• [REQUIREMENT]: Hand back all records exactly, pictures omitted.

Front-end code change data
---

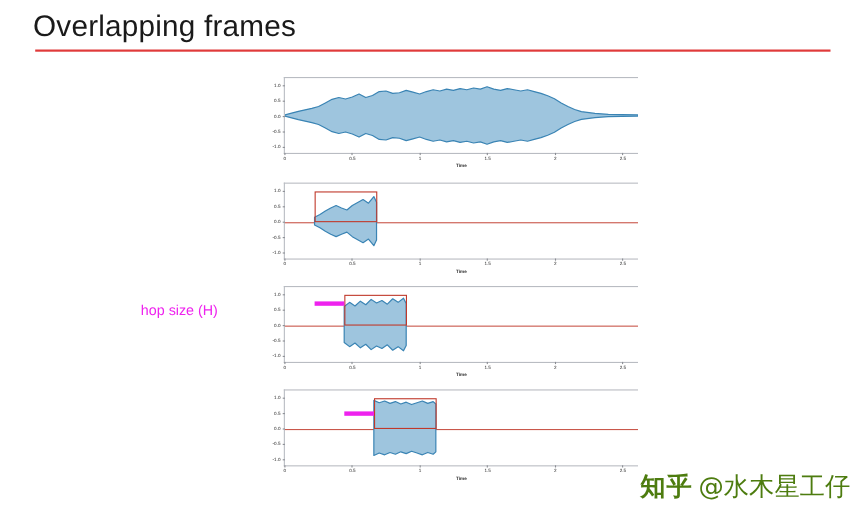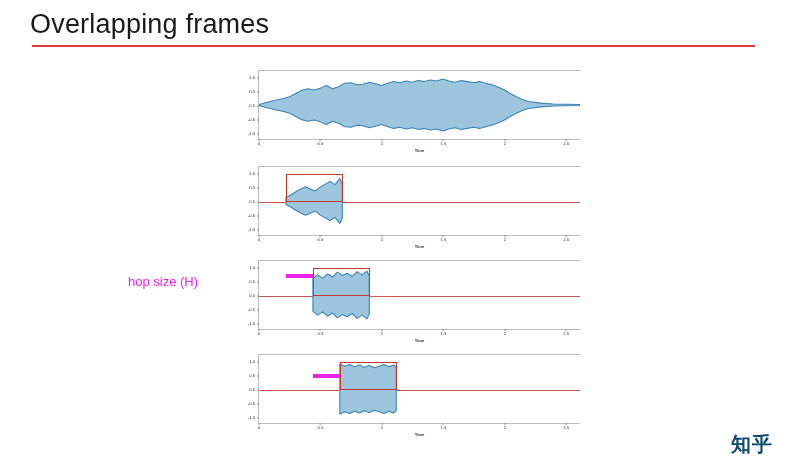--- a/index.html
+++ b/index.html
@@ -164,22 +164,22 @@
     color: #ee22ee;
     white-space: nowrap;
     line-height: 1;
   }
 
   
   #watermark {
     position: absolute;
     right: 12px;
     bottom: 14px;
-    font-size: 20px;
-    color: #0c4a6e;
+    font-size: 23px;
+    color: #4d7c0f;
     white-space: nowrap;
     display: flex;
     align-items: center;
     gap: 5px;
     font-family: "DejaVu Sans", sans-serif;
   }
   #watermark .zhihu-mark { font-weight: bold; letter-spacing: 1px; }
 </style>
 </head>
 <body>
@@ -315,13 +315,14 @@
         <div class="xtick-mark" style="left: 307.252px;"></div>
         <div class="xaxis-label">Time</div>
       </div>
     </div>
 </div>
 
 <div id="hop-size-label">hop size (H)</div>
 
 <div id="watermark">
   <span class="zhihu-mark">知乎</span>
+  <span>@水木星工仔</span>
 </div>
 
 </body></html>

---

• [RESPONSE TO THE TASK]:
--- a/index.html
+++ b/index.html
@@ -164,22 +164,22 @@
     color: #ee22ee;
     white-space: nowrap;
     line-height: 1;
   }
 
   
   #watermark {
     position: absolute;
     right: 12px;
     bottom: 14px;
-    font-size: 20px;
-    color: #0c4a6e;
+    font-size: 23px;
+    color: #4d7c0f;
     white-space: nowrap;
     display: flex;
     align-items: center;
     gap: 5px;
     font-family: "DejaVu Sans", sans-serif;
   }
   #watermark .zhihu-mark { font-weight: bold; letter-spacing: 1px; }
 </style>
 </head>
 <body>
@@ -315,13 +315,14 @@
         <div class="xtick-mark" style="left: 307.252px;"></div>
         <div class="xaxis-label">Time</div>
       </div>
     </div>
 </div>
 
 <div id="hop-size-label">hop size (H)</div>
 
 <div id="watermark">
   <span class="zhihu-mark">知乎</span>
+  <span>@水木星工仔</span>
 </div>
 
 </body></html>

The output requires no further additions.